[Code change snippets]
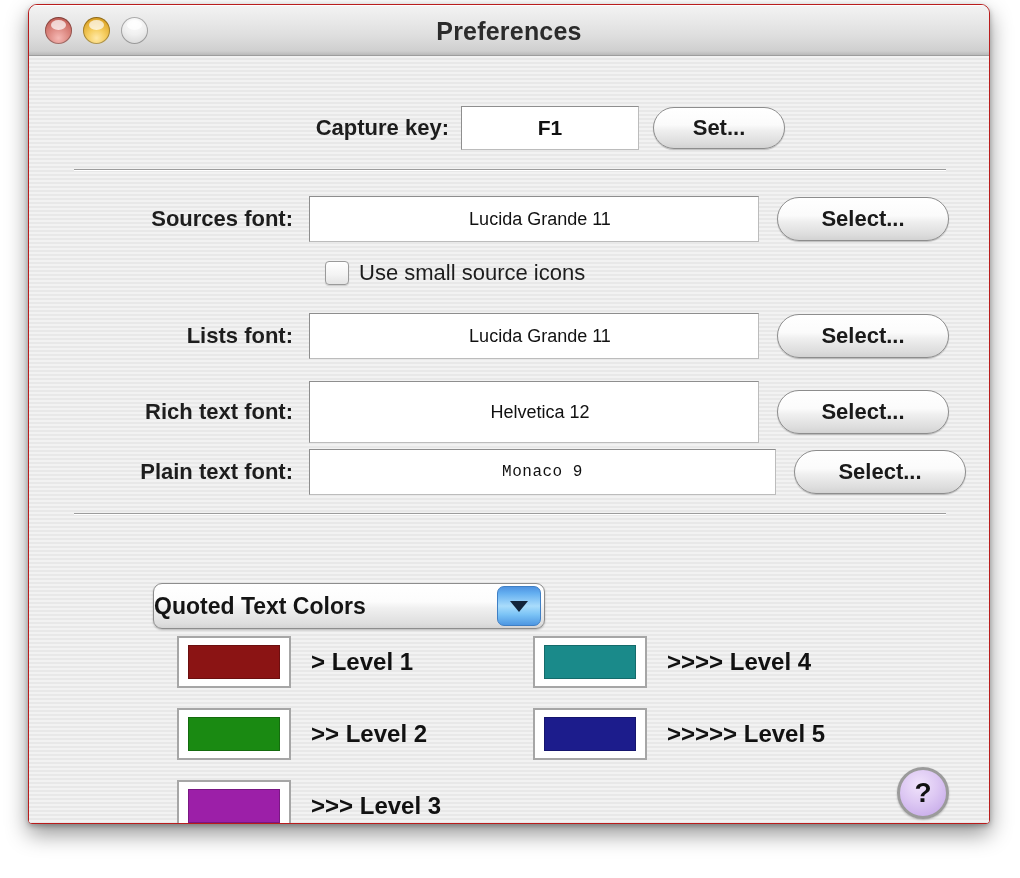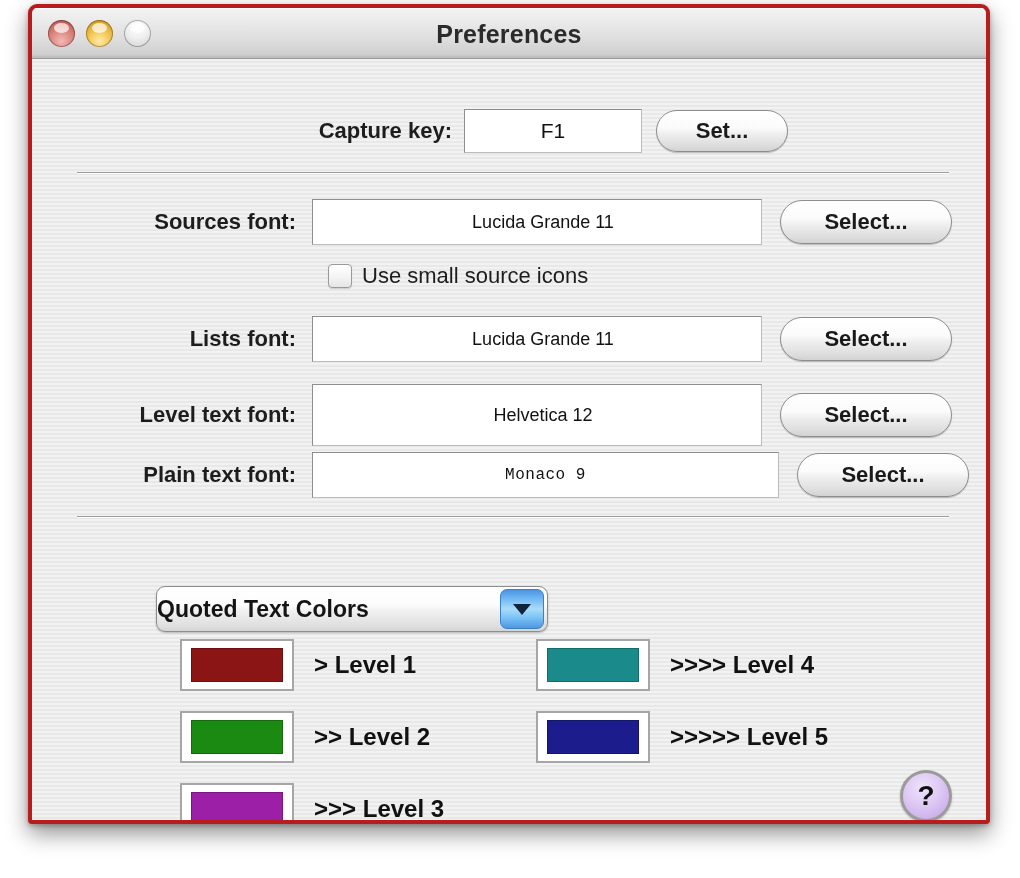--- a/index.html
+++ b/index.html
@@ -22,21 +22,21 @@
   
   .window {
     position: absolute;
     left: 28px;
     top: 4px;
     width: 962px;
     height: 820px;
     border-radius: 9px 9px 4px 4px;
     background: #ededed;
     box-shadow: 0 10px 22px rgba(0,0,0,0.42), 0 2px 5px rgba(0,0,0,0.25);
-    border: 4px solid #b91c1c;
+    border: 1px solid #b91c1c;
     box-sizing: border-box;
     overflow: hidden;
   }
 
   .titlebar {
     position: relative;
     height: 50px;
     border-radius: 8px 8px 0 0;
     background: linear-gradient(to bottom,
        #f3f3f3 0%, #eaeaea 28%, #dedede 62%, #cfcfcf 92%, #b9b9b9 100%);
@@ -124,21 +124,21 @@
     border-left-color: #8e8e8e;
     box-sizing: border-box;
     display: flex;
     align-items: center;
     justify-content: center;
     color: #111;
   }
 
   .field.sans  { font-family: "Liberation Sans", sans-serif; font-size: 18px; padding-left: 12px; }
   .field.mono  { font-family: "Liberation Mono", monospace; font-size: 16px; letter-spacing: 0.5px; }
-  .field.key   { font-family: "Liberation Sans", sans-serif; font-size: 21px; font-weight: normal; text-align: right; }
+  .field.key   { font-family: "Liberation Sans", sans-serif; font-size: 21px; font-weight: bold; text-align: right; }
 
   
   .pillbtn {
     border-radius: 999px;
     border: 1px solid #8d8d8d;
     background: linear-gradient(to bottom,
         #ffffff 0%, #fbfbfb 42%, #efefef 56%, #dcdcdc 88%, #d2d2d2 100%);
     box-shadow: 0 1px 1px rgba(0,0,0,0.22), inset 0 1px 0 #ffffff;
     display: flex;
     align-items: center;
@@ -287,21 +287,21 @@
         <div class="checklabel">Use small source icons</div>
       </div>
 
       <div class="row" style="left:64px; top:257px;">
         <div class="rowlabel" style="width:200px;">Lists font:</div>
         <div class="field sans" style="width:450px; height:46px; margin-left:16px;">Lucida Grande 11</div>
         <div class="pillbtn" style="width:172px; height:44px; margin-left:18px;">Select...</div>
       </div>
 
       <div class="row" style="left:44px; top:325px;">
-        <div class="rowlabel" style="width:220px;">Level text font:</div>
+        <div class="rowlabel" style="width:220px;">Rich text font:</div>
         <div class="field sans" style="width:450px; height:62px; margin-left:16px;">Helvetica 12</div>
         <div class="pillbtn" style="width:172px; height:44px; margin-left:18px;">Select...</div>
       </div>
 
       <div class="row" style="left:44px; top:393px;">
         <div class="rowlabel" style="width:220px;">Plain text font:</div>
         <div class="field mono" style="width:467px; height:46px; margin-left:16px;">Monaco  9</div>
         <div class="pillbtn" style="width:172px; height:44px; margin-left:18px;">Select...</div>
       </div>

Task item.
Find the word "text" in the entries, and copy every line it shows up in.

Exercise result.
-  .field.key   { font-family: "Liberation Sans", sans-serif; font-size: 21px; font-weight: normal; text-align: right; }
+  .field.key   { font-family: "Liberation Sans", sans-serif; font-size: 21px; font-weight: bold; text-align: right; }
-        <div class="rowlabel" style="width:220px;">Level text font:</div>
+        <div class="rowlabel" style="width:220px;">Rich text font:</div>
         <div class="rowlabel" style="width:220px;">Plain text font:</div>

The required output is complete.